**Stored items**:
^^^^^^^^^^^^^^^^
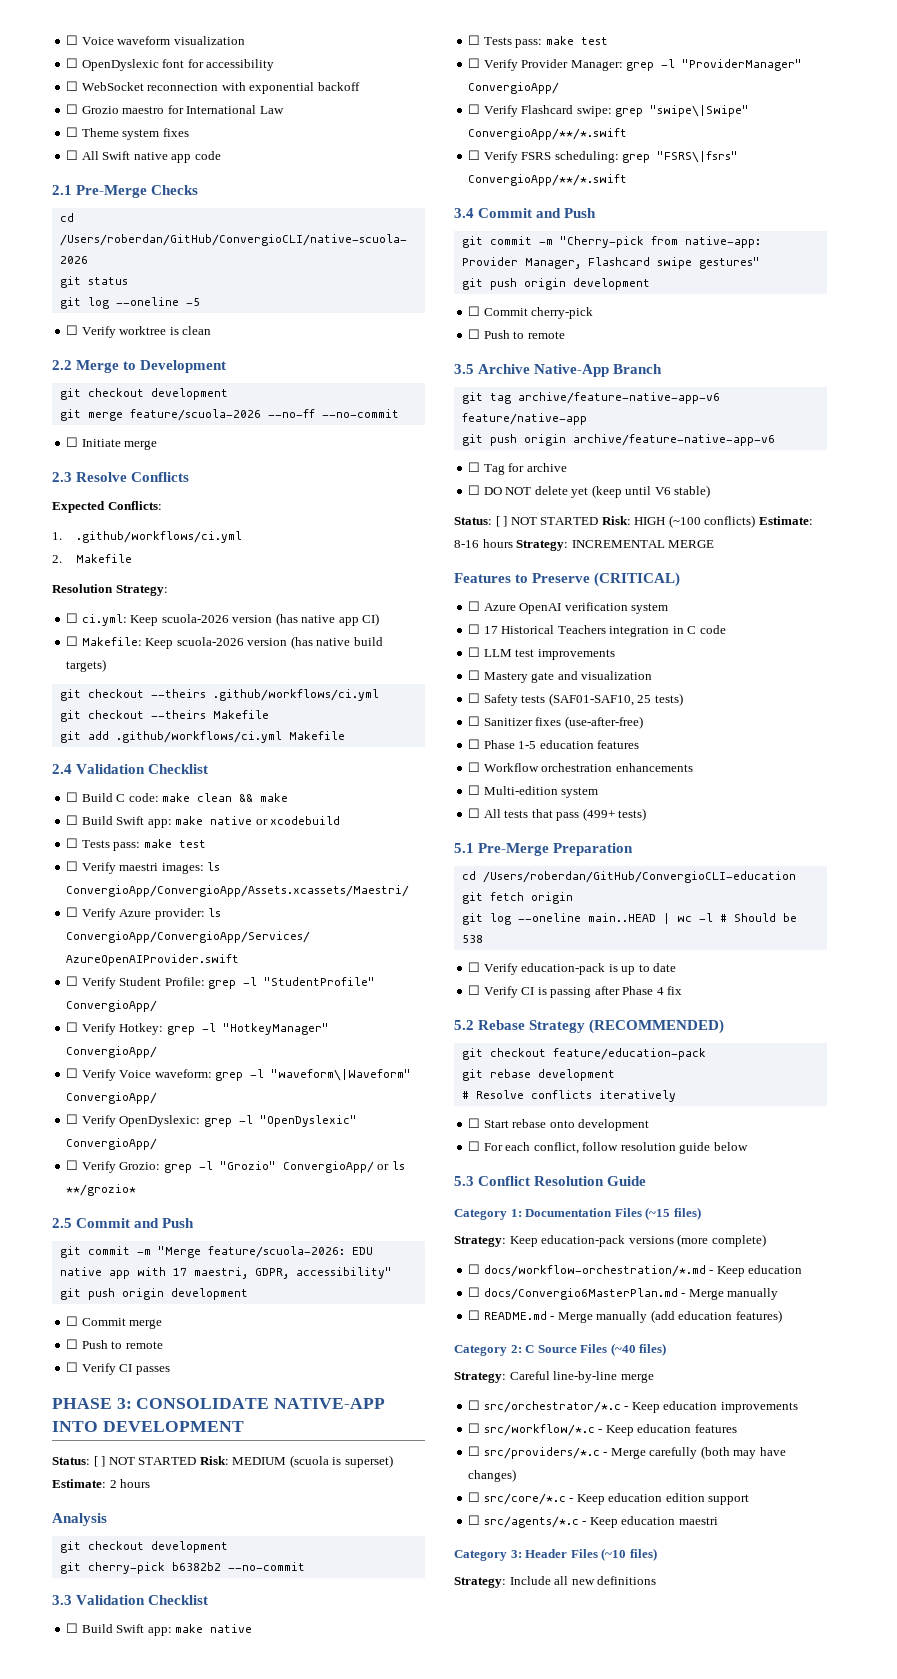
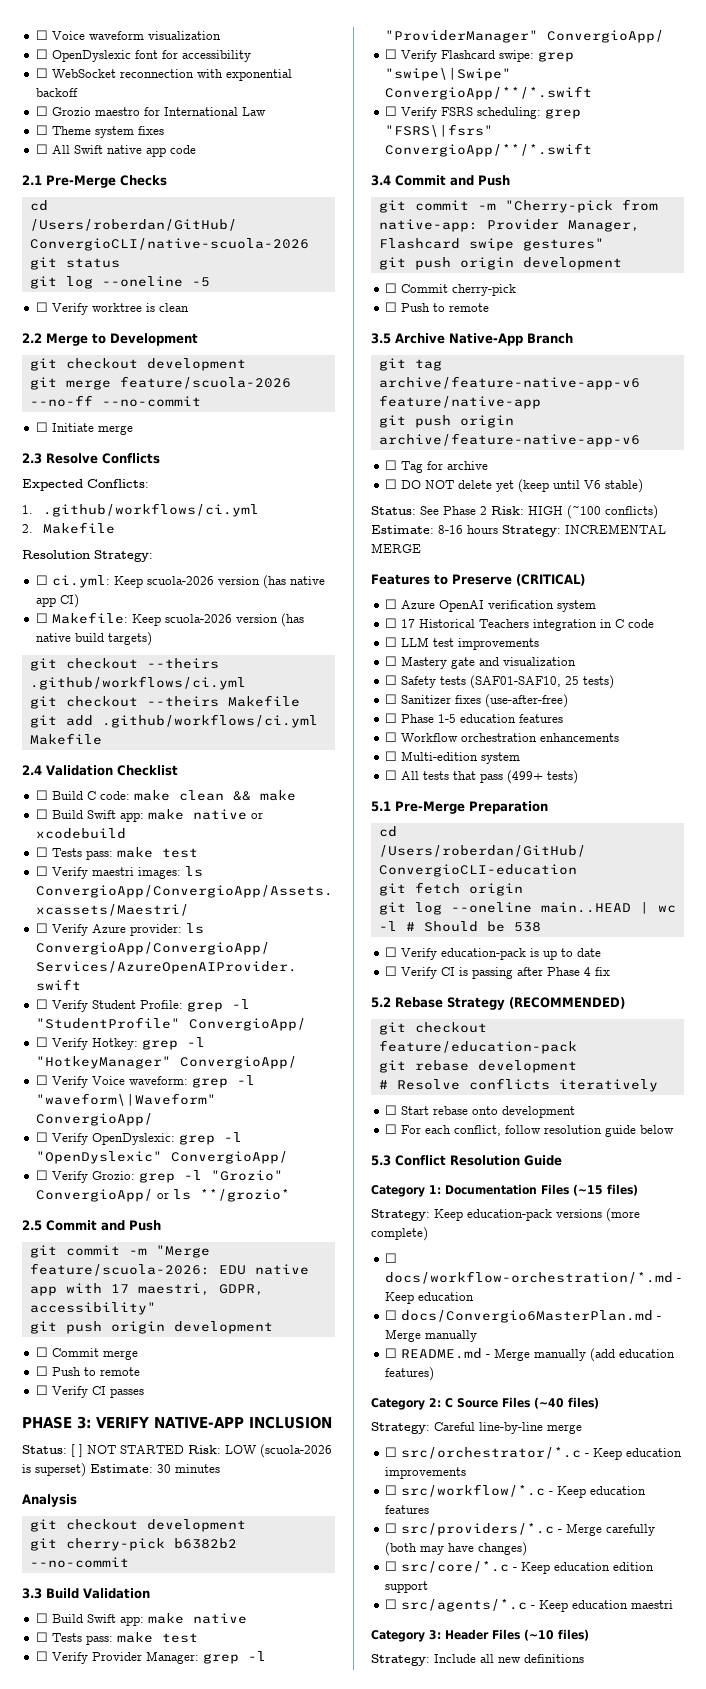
- PHASE 3: CONSOLIDATE NATIVE-APP INTO DEVELOPMENT
- Status: [ ] NOT STARTED Risk: MEDIUM (scuola is superset) Estimate: 2 hours
+ PHASE 3: VERIFY NATIVE-APP INCLUSION
+ Status: [ ] NOT STARTED Risk: LOW (scuola-2026 is superset) Estimate: 30 minutes
- 3.3 Validation Checklist
+ 3.3 Build Validation
- Status: [ ] NOT STARTED Risk: HIGH (~100 conflicts) Estimate: 8-16 hours Strategy: INCREMENTAL MERGE
+ Status: See Phase 2 Risk: HIGH (~100 conflicts) Estimate: 8-16 hours Strategy: INCREMENTAL MERGE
^^^^^^^^^^^^^^^^
**WHAT YOU HAVE TO DO**: Give an exact reproduction of the lines from the one with "- Status: [ ] NOT STARTED Risk: MEDIUM" to the final line of the entries, including both.

**ANSWER BELOW**:
- Status: [ ] NOT STARTED Risk: MEDIUM (scuola is superset) Estimate: 2 hours
+ PHASE 3: VERIFY NATIVE-APP INCLUSION
+ Status: [ ] NOT STARTED Risk: LOW (scuola-2026 is superset) Estimate: 30 minutes
- 3.3 Validation Checklist
+ 3.3 Build Validation
- Status: [ ] NOT STARTED Risk: HIGH (~100 conflicts) Estimate: 8-16 hours Strategy: INCREMENTAL MERGE
+ Status: See Phase 2 Risk: HIGH (~100 conflicts) Estimate: 8-16 hours Strategy: INCREMENTAL MERGE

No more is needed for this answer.